Coherence of Subsumption
Abstract
Subsumption used in subtyping breaks the term-as-proofs paradigm.
Semantics most naturally are associated with proofs. Thus a problem of
coherence arises: different typing proofs of the same term must have
related meanings. We propose a proof-theoretical, rewriting approach to
this problem. We focus on a second order lambda calculus with bounded
quantification, which is rich enough to make the problem interesting. We
define a normalizing rewrite system on the proofs, in which different
proofs of the same typing judgement are transformed in a unique normal
proof, and in which normal proofs of judgements assigning different types
to the same term are strongly related.

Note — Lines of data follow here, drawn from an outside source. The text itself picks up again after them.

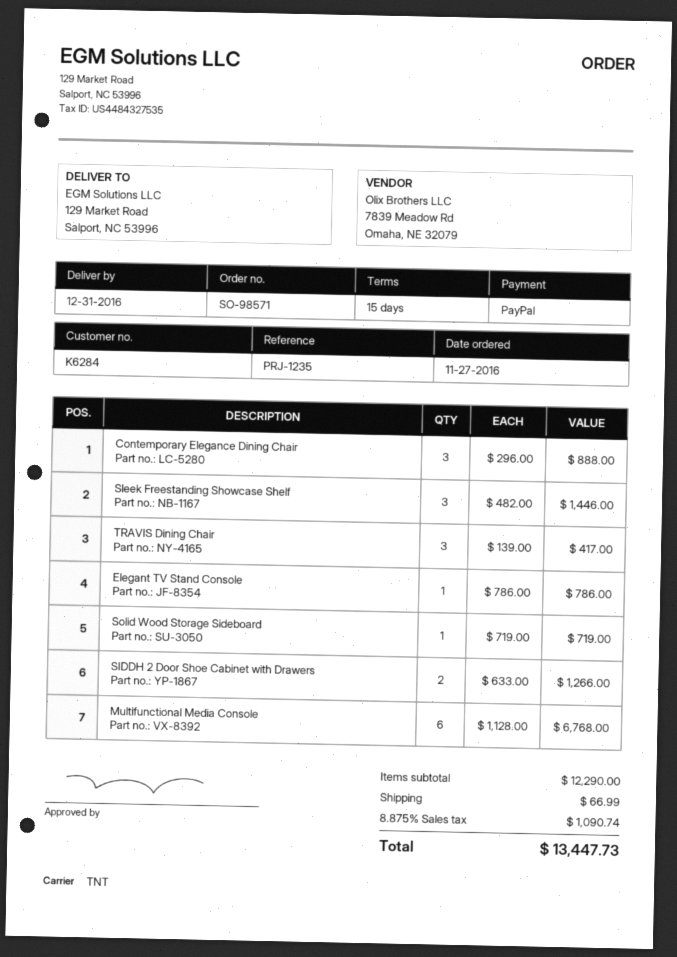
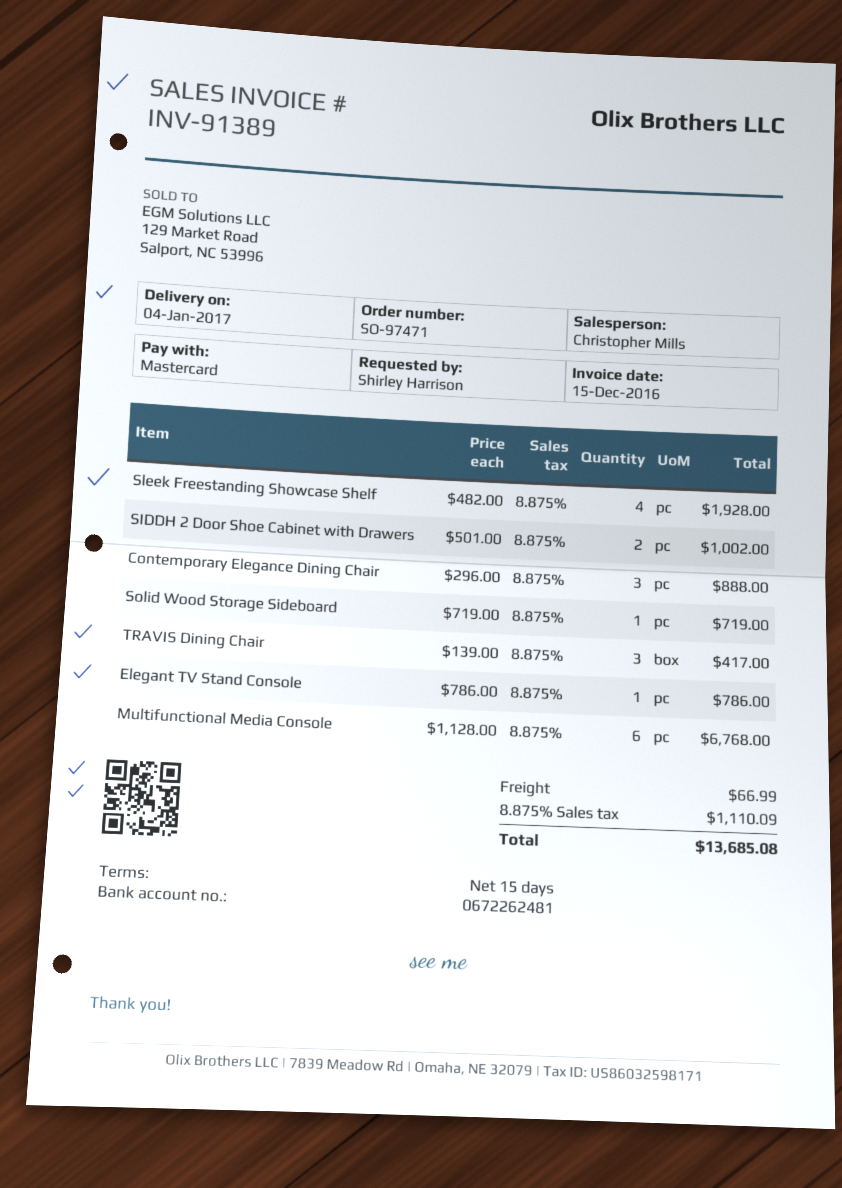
order number: SO-98571 -> SO-97471
delivery date: 2016-12-31 -> 2017-01-04
payment method: PayPal -> Mastercard
Sleek Freestanding Showcase Shelf: 3 x 482.00 = 1446.00 -> 4 x 482.00 = 1928.00
SIDDH 2 Door Shoe Cabinet with Drawers: 2 x 633.00 = 1266.00 -> 2 x 501.00 = 1002.00
tax: 8.875% = 1090.74 -> 8.875% = 1110.09
total: 13447.73 -> 13685.08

This rewriting system is not
defined on the proofs themselves but on the terms of an auxiliary type
system, in which the terms are enriched to carry a complete information
about their typing proof . This technique gives also a simple proof of the
existence of a minimum type for each term. From an analysis of the proofs
in normal form we obtain a deterministic type-checking algorithm, which is
sound and complete by construction.
Introduction
In many typed calculi only well-typed terms can be assigned a reasonable
semantics. Thus often the semantics of a term is defined not by induction
on its structure, but by induction on the structure of a typing proof.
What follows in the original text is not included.